### Problem to work on
Would you copy each line of the records that includes the word "font"?

### Provided entries
*** Block opens ***
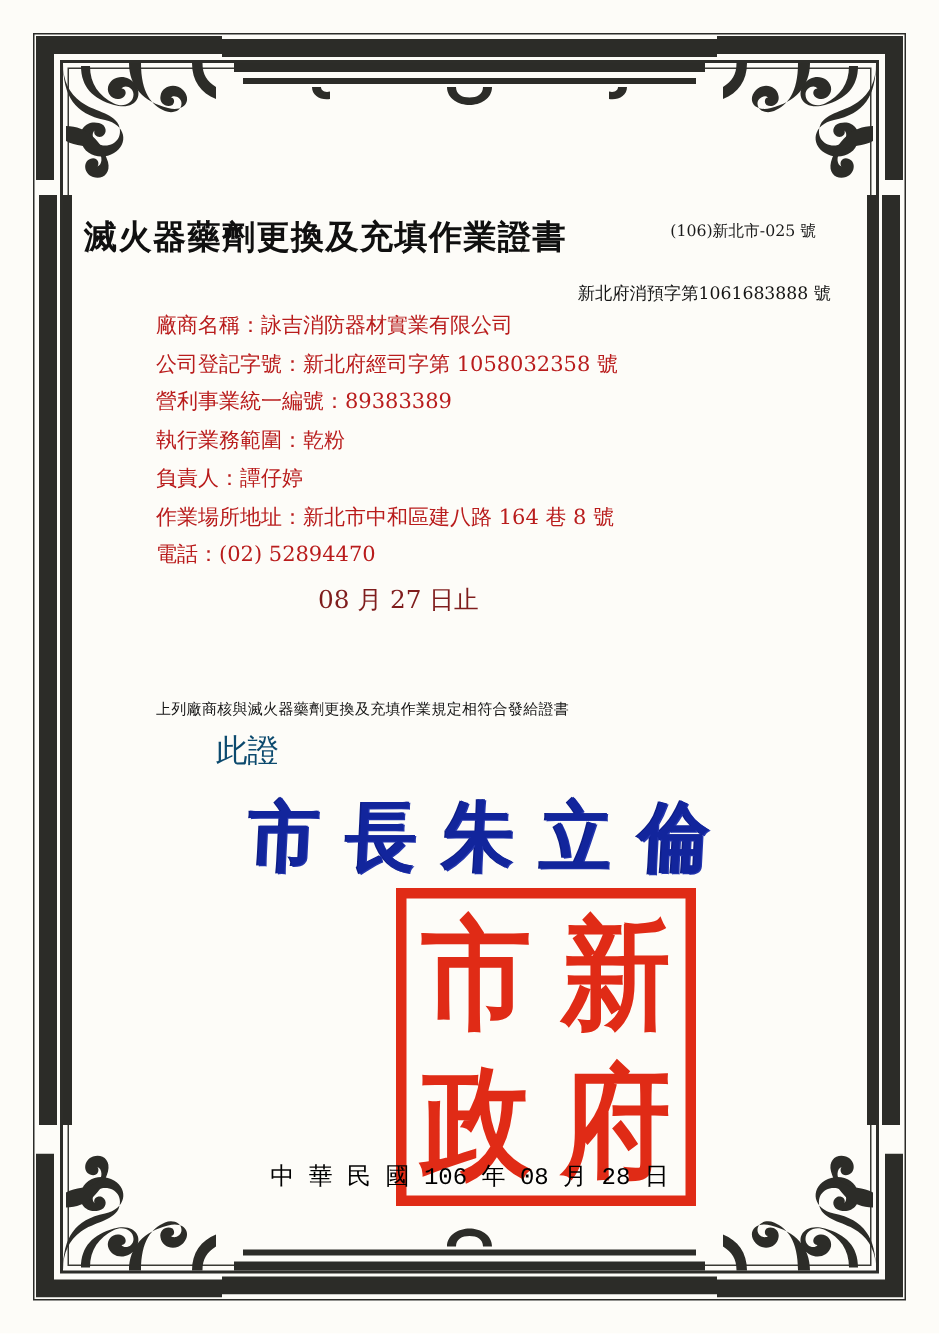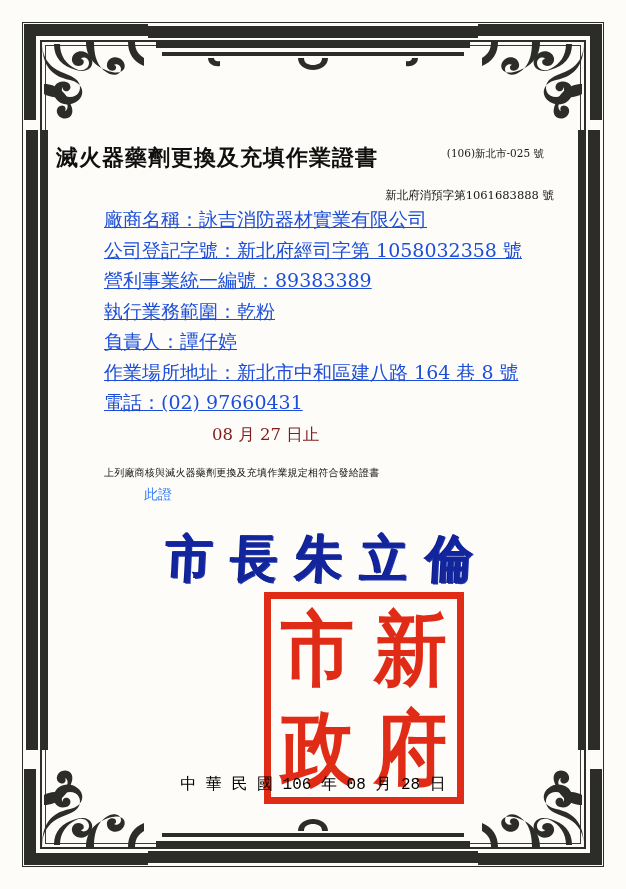--- a/index.html
+++ b/index.html
@@ -104,12 +104,11 @@
   }
   .field-row {
     font-family: "DejaVu Serif", serif;
-    font-size: 19px;
-    color: #1d4ed8;
+    font-size: 14px;
+    color: #b91c1c;
     line-height: 1.0;
     margin-bottom: 11.5px;
     white-space: nowrap;
-    text-decoration: underline;
   }
   .field-row .lbl { }
   .field-row .val { }

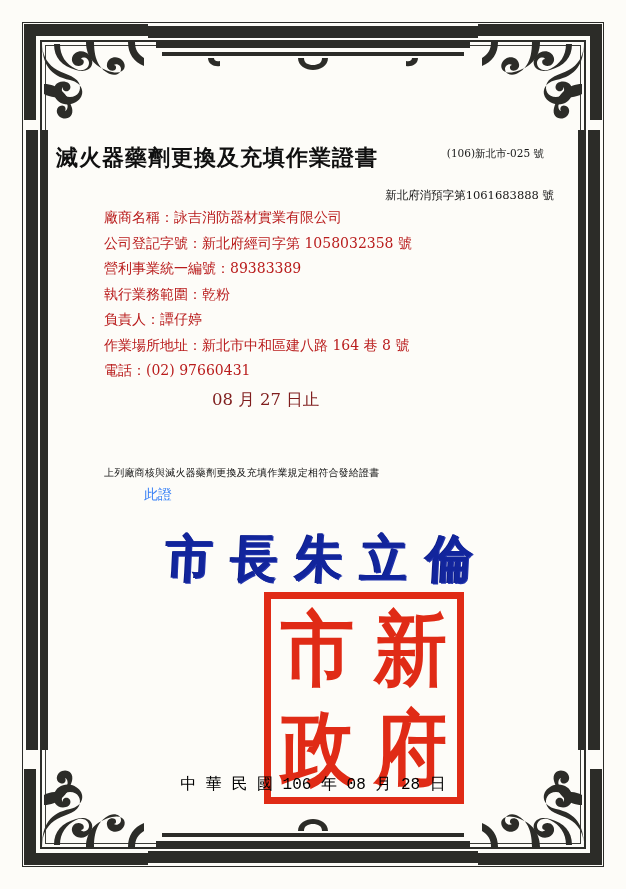--- a/index.html
+++ b/index.html
@@ -311,7 +311,7 @@
         <span class="lbl">作業場所地址：</span><span class="val">新北市中和區建八路 164 巷 8 號</span>
       </div>
       <div class="field-row">
-        <span class="lbl">電話：</span><span class="val">(02) 97660431</span>
+        <span class="lbl">電話：</span><span class="val">(02) 52894470</span>
       </div>
       <div class="field-cont">08 月 27 日止</div>
     </div>

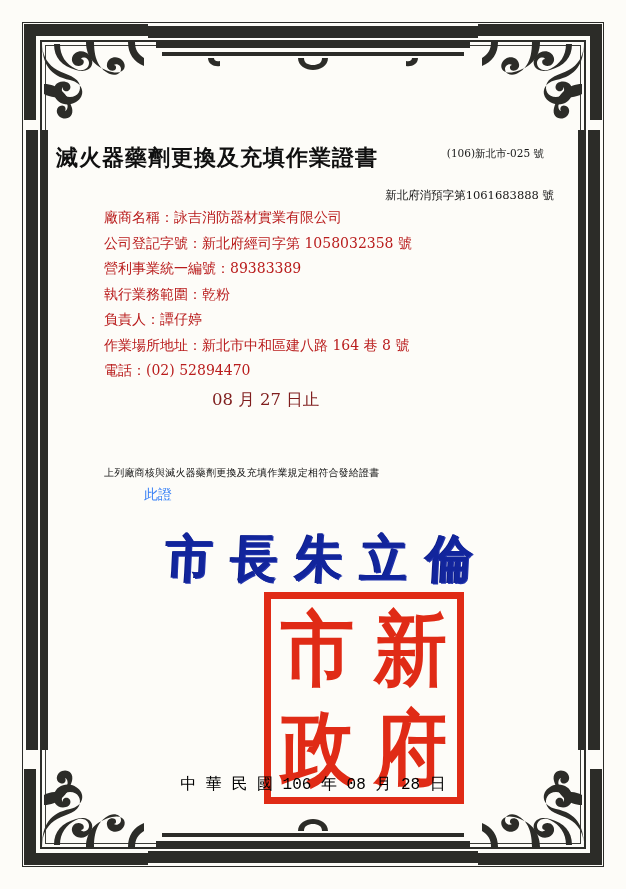--- a/index.html
+++ b/index.html
@@ -132,8 +132,8 @@
     position: absolute;
     left: 88px; top: 428px;
     font-family: "DejaVu Serif", serif;
-    font-size: 14px;
-    color: #3b82f6;
+    font-size: 21px;
+    color: #0c4a6e;
     text-align: center;
   }
   

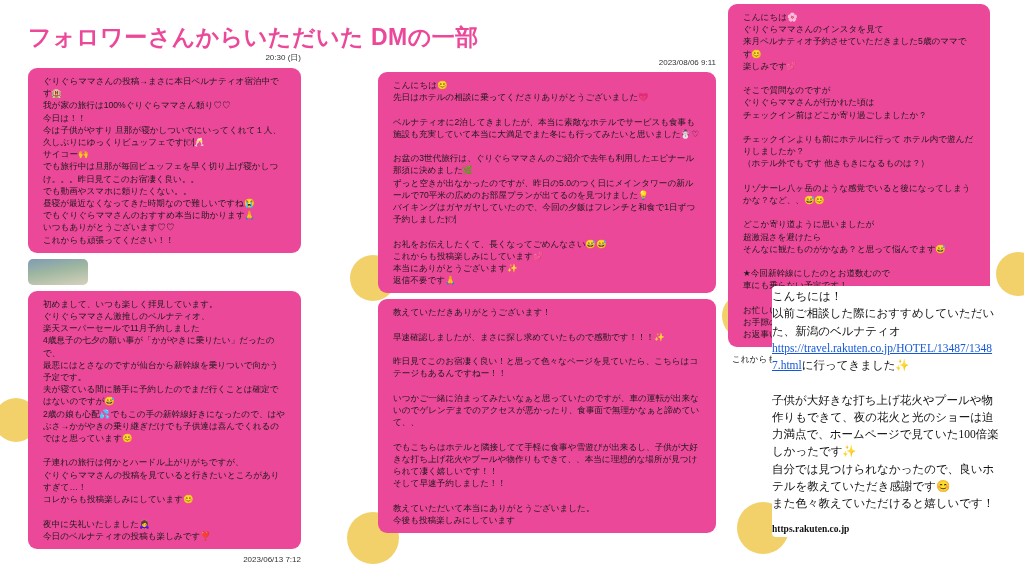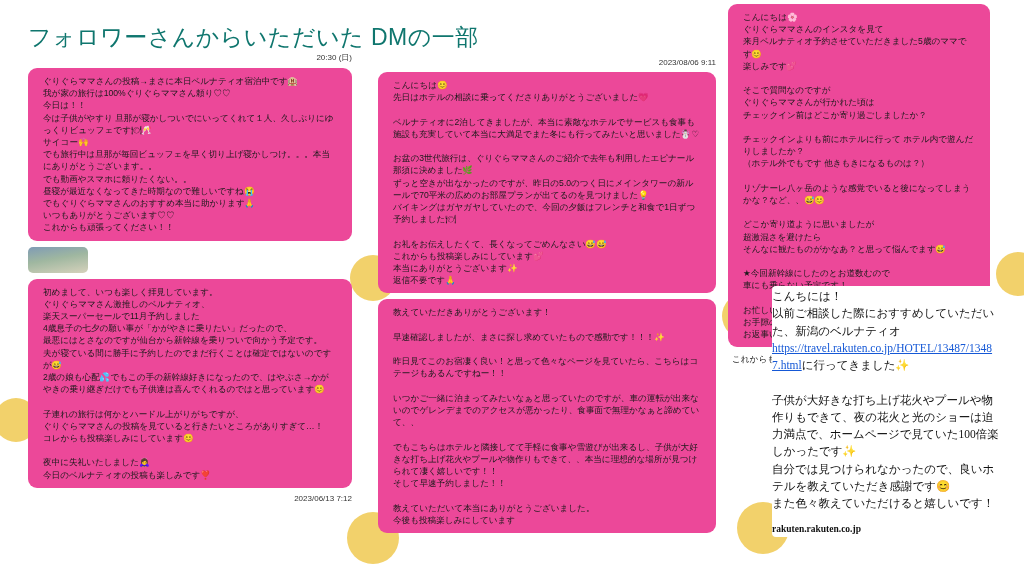--- a/index.html
+++ b/index.html
@@ -15,9 +15,9 @@
     position:absolute;
     left:28px;top:22px;
     font-size:23px;
-    font-weight:normal;
+    font-weight:bold;
     letter-spacing:0.5px;
-    color:#0f766e;
+    color:#ec4899;
   }
   .col{position:absolute;}
   .bubble{

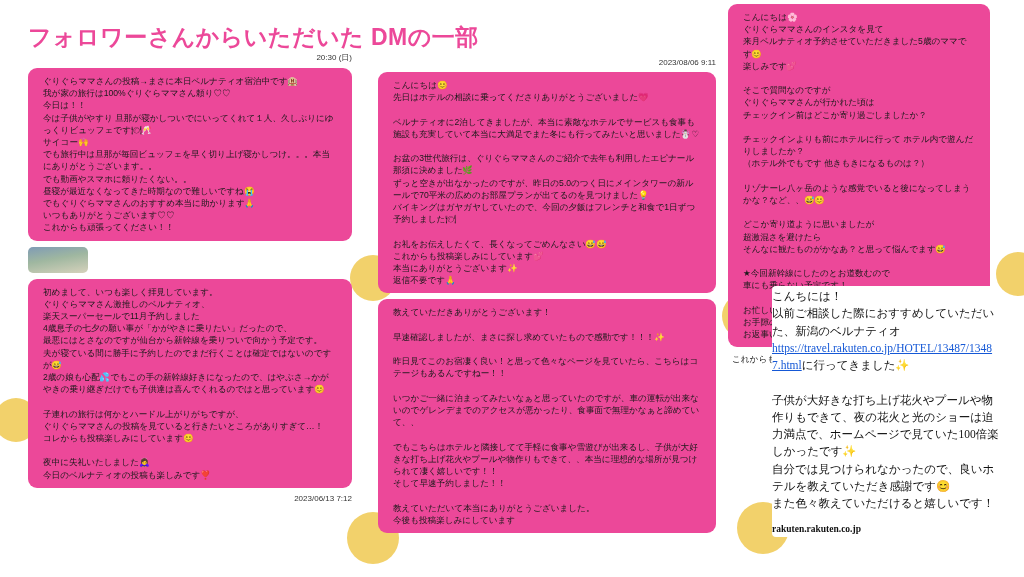--- a/index.html
+++ b/index.html
@@ -82,7 +82,7 @@
 
 <div class="page-title">フォロワーさんからいただいた DMの一部</div>
 
-<div class="col" style="left:28px;top:52px;width:324px;">
+<div class="col" style="left:28px;top:52px;width:273px;">
   <div class="ts right">20:30 (日)</div>
   <div class="bubble">ぐりぐらママさんの投稿→まさに本日ベルナティオ宿泊中です🏨
 我が家の旅行は100%ぐりぐらママさん頼り♡♡

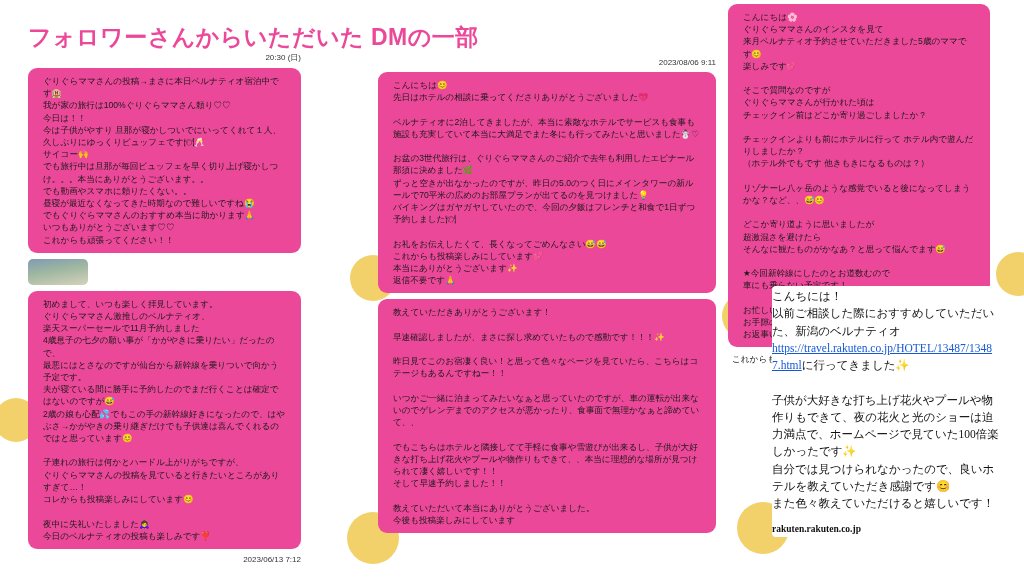--- a/index.html
+++ b/index.html
@@ -89,7 +89,7 @@
 今日は！！
 今は子供がやすり 旦那が寝かしついでにいってくれて１人、久しぶりにゆっくりビュッフェです🍽🥂
 サイコー🙌
-でも旅行中は旦那が毎回ビュッフェを早く切り上げ寝かしつけ。。。本当にありがとうございます。。
+でも旅行中は旦那が毎回ビュッフェを早く切り上げ寝かしつけ。。。昨日見てこのお宿凄く良い。。
 でも動画やスマホに頼りたくない。。
 昼寝が最近なくなってきた時期なので難しいですね😭
 でもぐりぐらママさんのおすすめ本当に助かります🙏

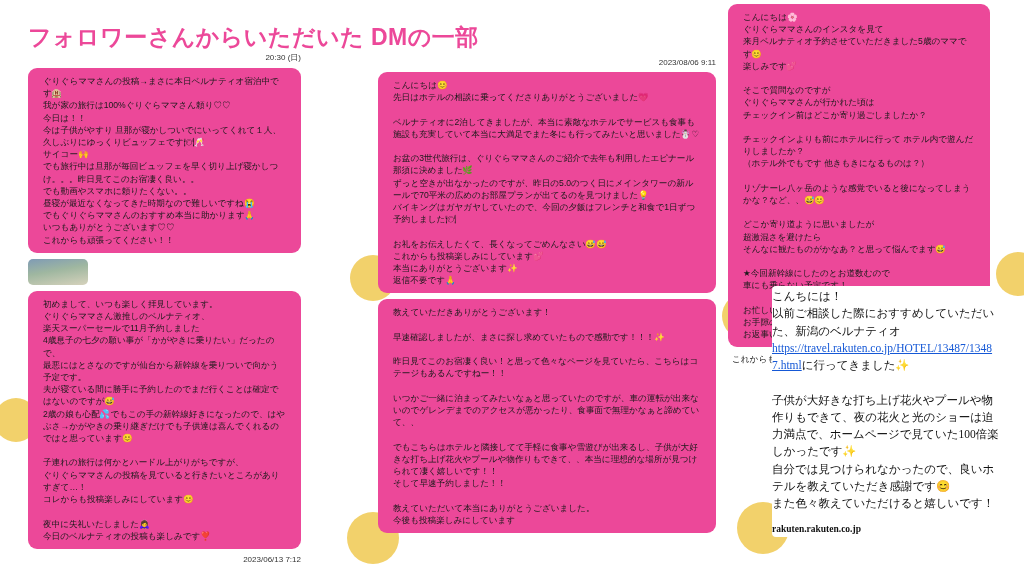--- a/index.html
+++ b/index.html
@@ -180,7 +180,7 @@
 子供が大好きな打ち上げ花火やプールや物作りもできて、夜の花火と光のショーは迫力満点で、ホームページで見ていた100倍楽しかったです✨
 自分では見つけられなかったので、良いホテルを教えていただき感謝です😊
 また色々教えていただけると嬉しいです！</span>
-    <div class="card-domain">rakuten.rakuten.co.jp</div>
+    <div class="card-domain">https.rakuten.co.jp</div>
   </div>
 </div>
*** Block closes ***
### Answer below
     font-family: "DejaVu Serif", serif;
-    font-size: 19px;
+    font-size: 14px;
     font-family: "DejaVu Serif", serif;
-    font-size: 14px;
+    font-size: 21px;
     font-size:23px;
-    font-weight:normal;
+    font-weight:bold;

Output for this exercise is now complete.